**WHAT IS EXPECTED:**
Look below for the line that contains "column Tahun Berdiri | position: 5 -> 2", then copy it and each following line exactly, through and including the line that contains "Mushalla PT. Brataco".

**INPUT FOR THIS TASK:**
┄┄┄┄┄┄┄┄┄┄

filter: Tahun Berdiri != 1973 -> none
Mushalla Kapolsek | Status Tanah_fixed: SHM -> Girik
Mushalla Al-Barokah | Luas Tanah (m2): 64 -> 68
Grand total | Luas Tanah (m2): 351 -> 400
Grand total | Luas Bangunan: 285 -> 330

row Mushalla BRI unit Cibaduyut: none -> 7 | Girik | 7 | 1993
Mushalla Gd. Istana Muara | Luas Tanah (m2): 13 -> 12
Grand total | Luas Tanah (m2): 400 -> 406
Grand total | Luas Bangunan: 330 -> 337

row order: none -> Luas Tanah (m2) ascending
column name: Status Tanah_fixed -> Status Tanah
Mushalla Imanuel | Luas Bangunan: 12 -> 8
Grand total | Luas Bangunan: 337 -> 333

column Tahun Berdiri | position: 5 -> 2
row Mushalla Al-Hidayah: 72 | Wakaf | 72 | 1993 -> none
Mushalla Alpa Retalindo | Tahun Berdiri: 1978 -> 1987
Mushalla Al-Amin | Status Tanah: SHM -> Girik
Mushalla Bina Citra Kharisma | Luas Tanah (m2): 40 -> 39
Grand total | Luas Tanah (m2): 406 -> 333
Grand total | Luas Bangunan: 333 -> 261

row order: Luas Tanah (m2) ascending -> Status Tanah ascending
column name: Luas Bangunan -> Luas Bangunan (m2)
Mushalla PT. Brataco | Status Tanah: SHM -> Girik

┄┄┄┄┄┄┄┄┄┄

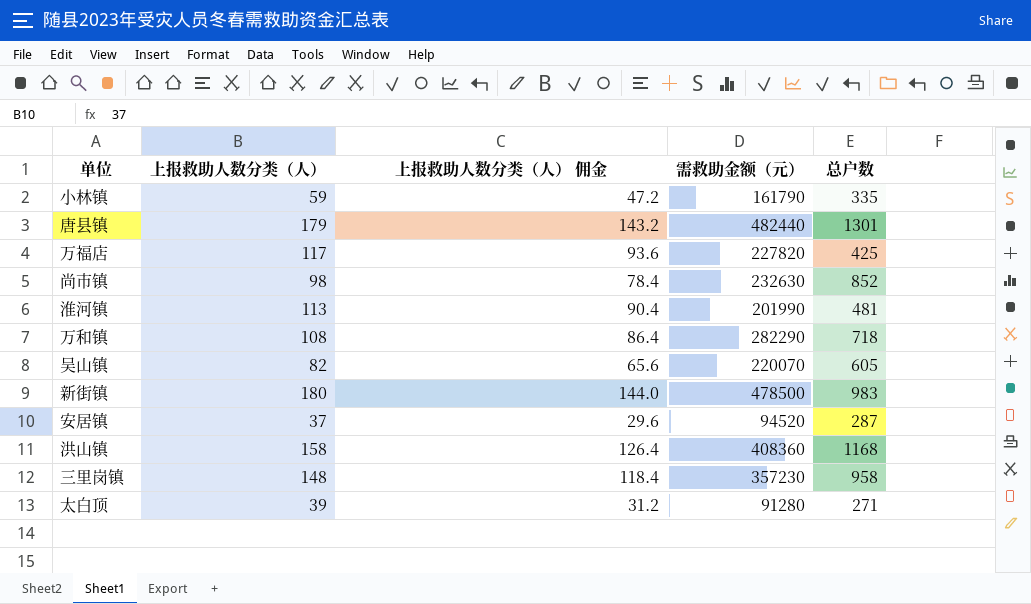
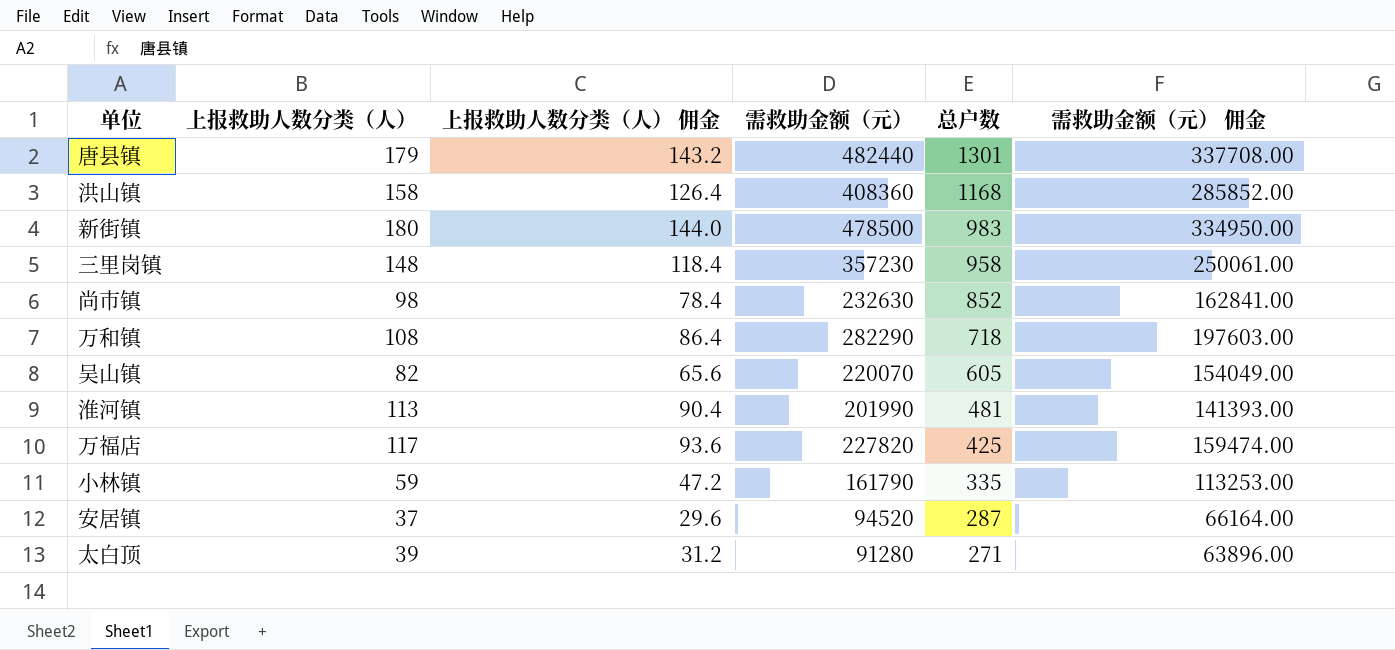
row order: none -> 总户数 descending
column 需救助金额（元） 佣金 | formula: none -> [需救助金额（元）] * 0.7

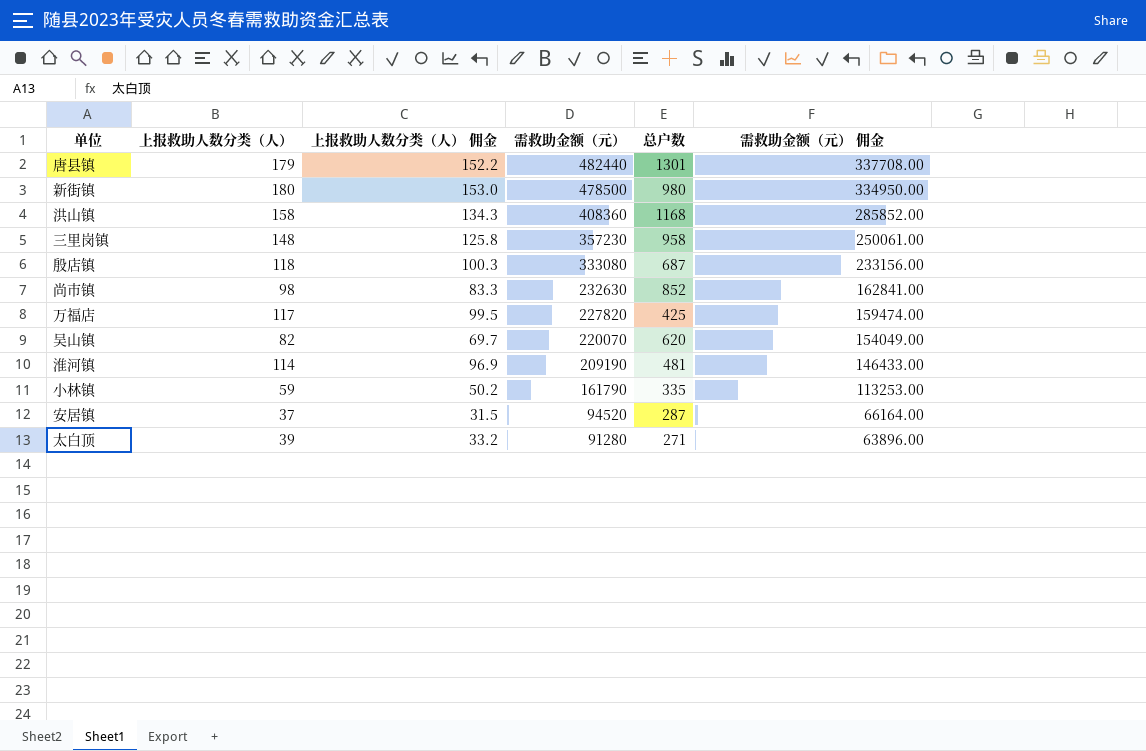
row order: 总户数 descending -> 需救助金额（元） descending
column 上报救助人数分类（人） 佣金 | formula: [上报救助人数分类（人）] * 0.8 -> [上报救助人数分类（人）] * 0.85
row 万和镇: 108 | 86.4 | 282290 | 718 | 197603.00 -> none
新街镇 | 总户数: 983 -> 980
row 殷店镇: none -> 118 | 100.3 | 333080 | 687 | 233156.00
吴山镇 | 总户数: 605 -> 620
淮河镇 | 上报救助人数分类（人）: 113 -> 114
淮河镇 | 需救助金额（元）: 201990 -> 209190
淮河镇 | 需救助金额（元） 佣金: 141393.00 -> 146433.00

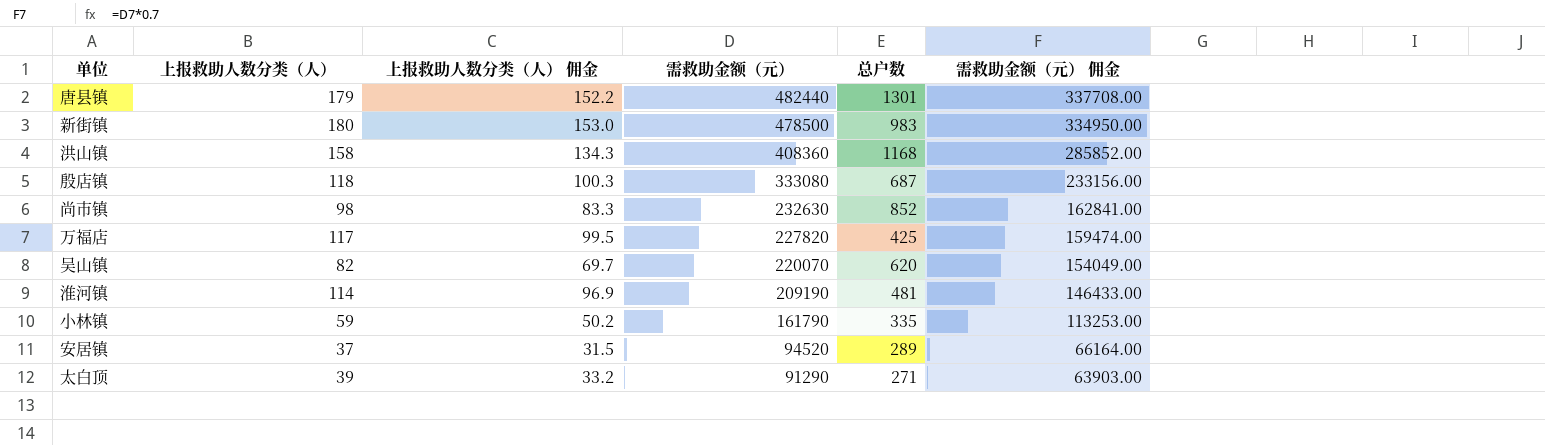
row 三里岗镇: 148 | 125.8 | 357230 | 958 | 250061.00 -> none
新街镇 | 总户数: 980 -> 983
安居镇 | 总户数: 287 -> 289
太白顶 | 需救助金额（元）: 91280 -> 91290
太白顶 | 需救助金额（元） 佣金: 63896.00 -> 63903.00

┄┄┄┄┄┄┄┄┄┄

**ANSWER BOX:**
column Tahun Berdiri | position: 5 -> 2
row Mushalla Al-Hidayah: 72 | Wakaf | 72 | 1993 -> none
Mushalla Alpa Retalindo | Tahun Berdiri: 1978 -> 1987
Mushalla Al-Amin | Status Tanah: SHM -> Girik
Mushalla Bina Citra Kharisma | Luas Tanah (m2): 40 -> 39
Grand total | Luas Tanah (m2): 406 -> 333
Grand total | Luas Bangunan: 333 -> 261

row order: Luas Tanah (m2) ascending -> Status Tanah ascending
column name: Luas Bangunan -> Luas Bangunan (m2)
Mushalla PT. Brataco | Status Tanah: SHM -> Girik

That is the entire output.